** Opening Provided material block **

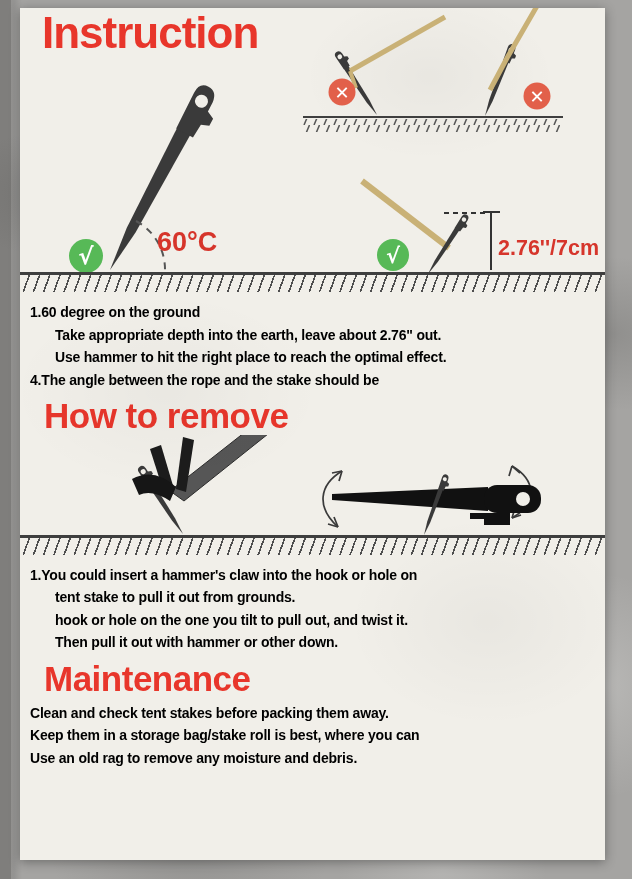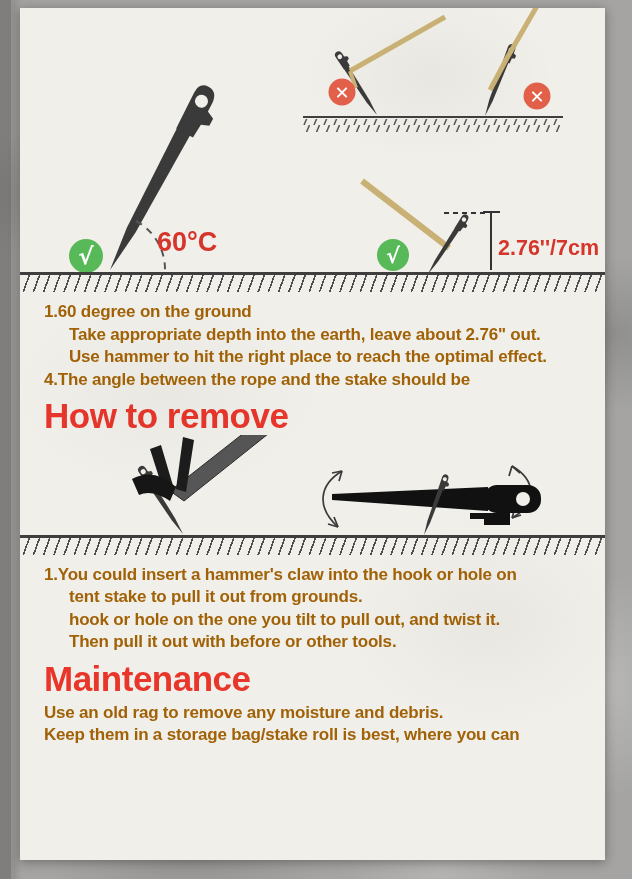"Instruction" h1.title { html: none -> <h1>Instruction</h1> }
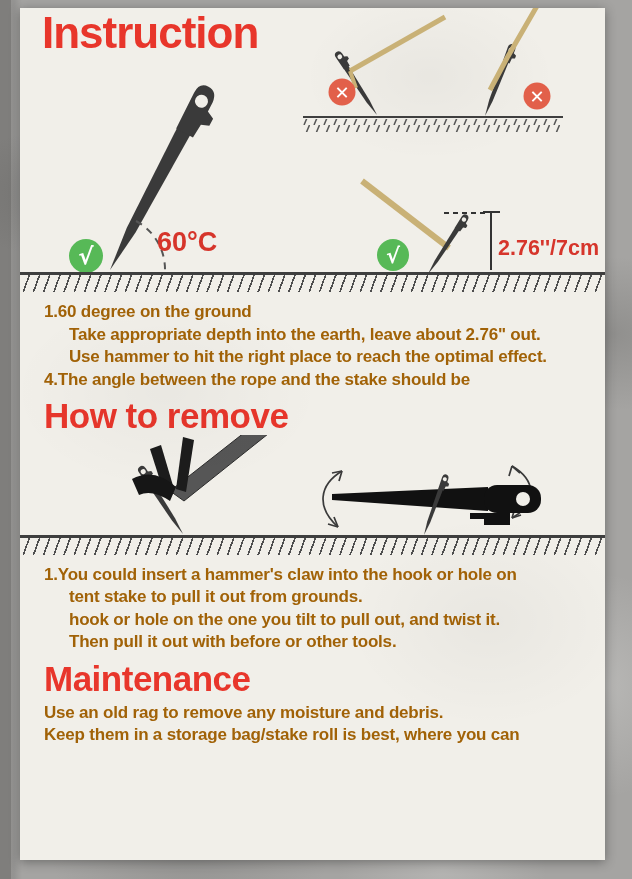"1.60 degree on the ground" .tblock { color: #a16207 -> #000000; font-size: 17px -> 14px; padding: 9px 0 5px 24px -> 9px 0 5px 10px }
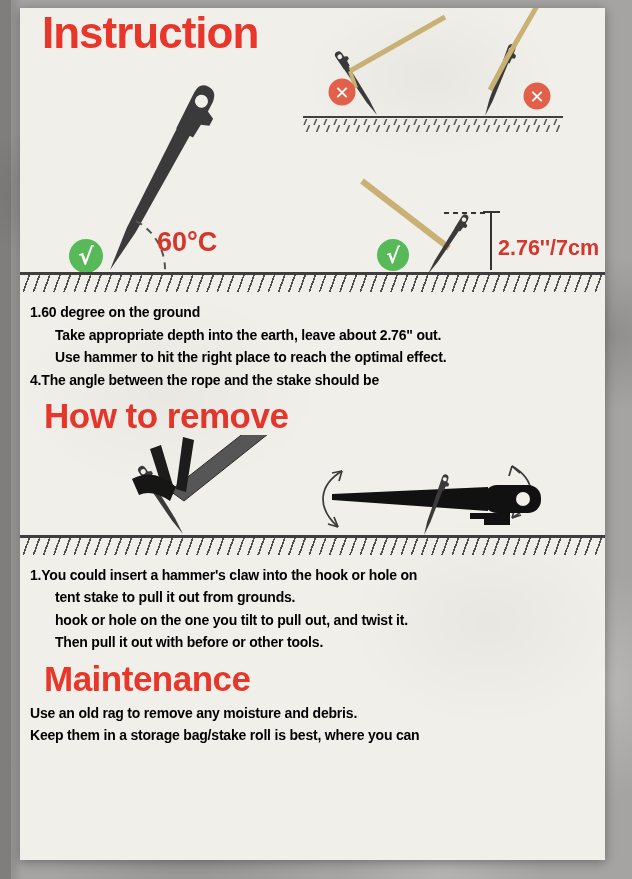"Then pull it out with" div.tline { text: before or other tools -> hammer or other down }
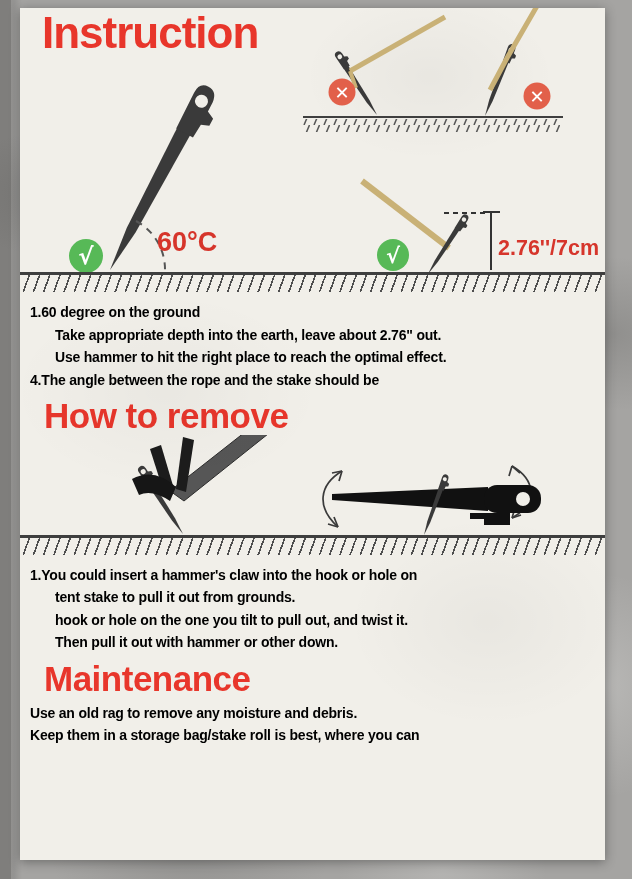"Clean and check tent stakes" div.tline { html: none -> <div>Clean and check tent stakes before packing them away.</div> }
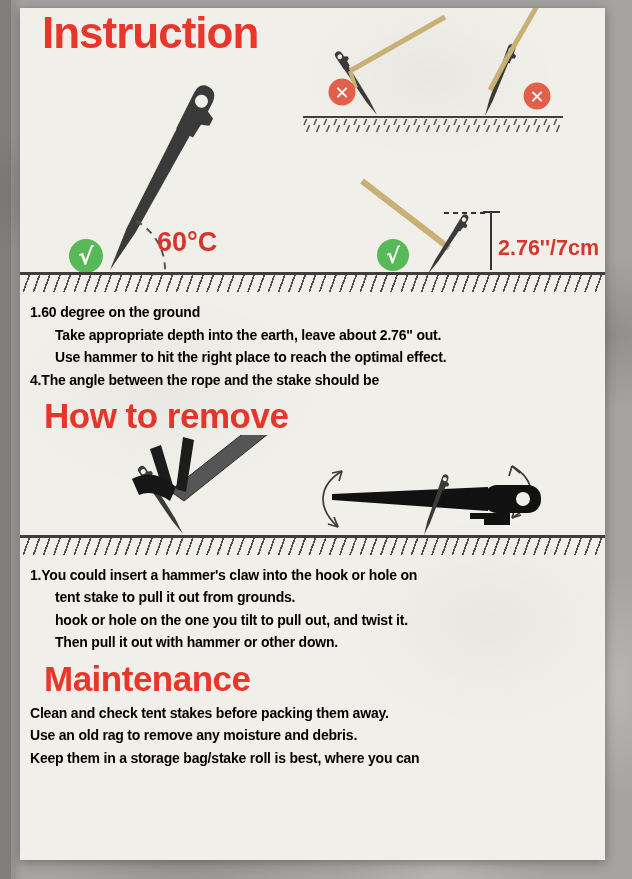"Use an old rag to" div.tline { order: before "Keep them in a storage" -> after "Keep them in a storage" }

** Closing Provided material block **

### Aim of the exercise
Repeat the records exactly but leave out the images.

### Answer box
"Instruction" h1.title { html: none -> <h1>Instruction</h1> }
"1.60 degree on the ground" .tblock { color: #a16207 -> #000000; font-size: 17px -> 14px; padding: 9px 0 5px 24px -> 9px 0 5px 10px }
"Then pull it out with" div.tline { text: before or other tools -> hammer or other down }
"Clean and check tent stakes" div.tline { html: none -> <div>Clean and check tent stakes before packing them away.</div> }
"Use an old rag to" div.tline { order: before "Keep them in a storage" -> after "Keep them in a storage" }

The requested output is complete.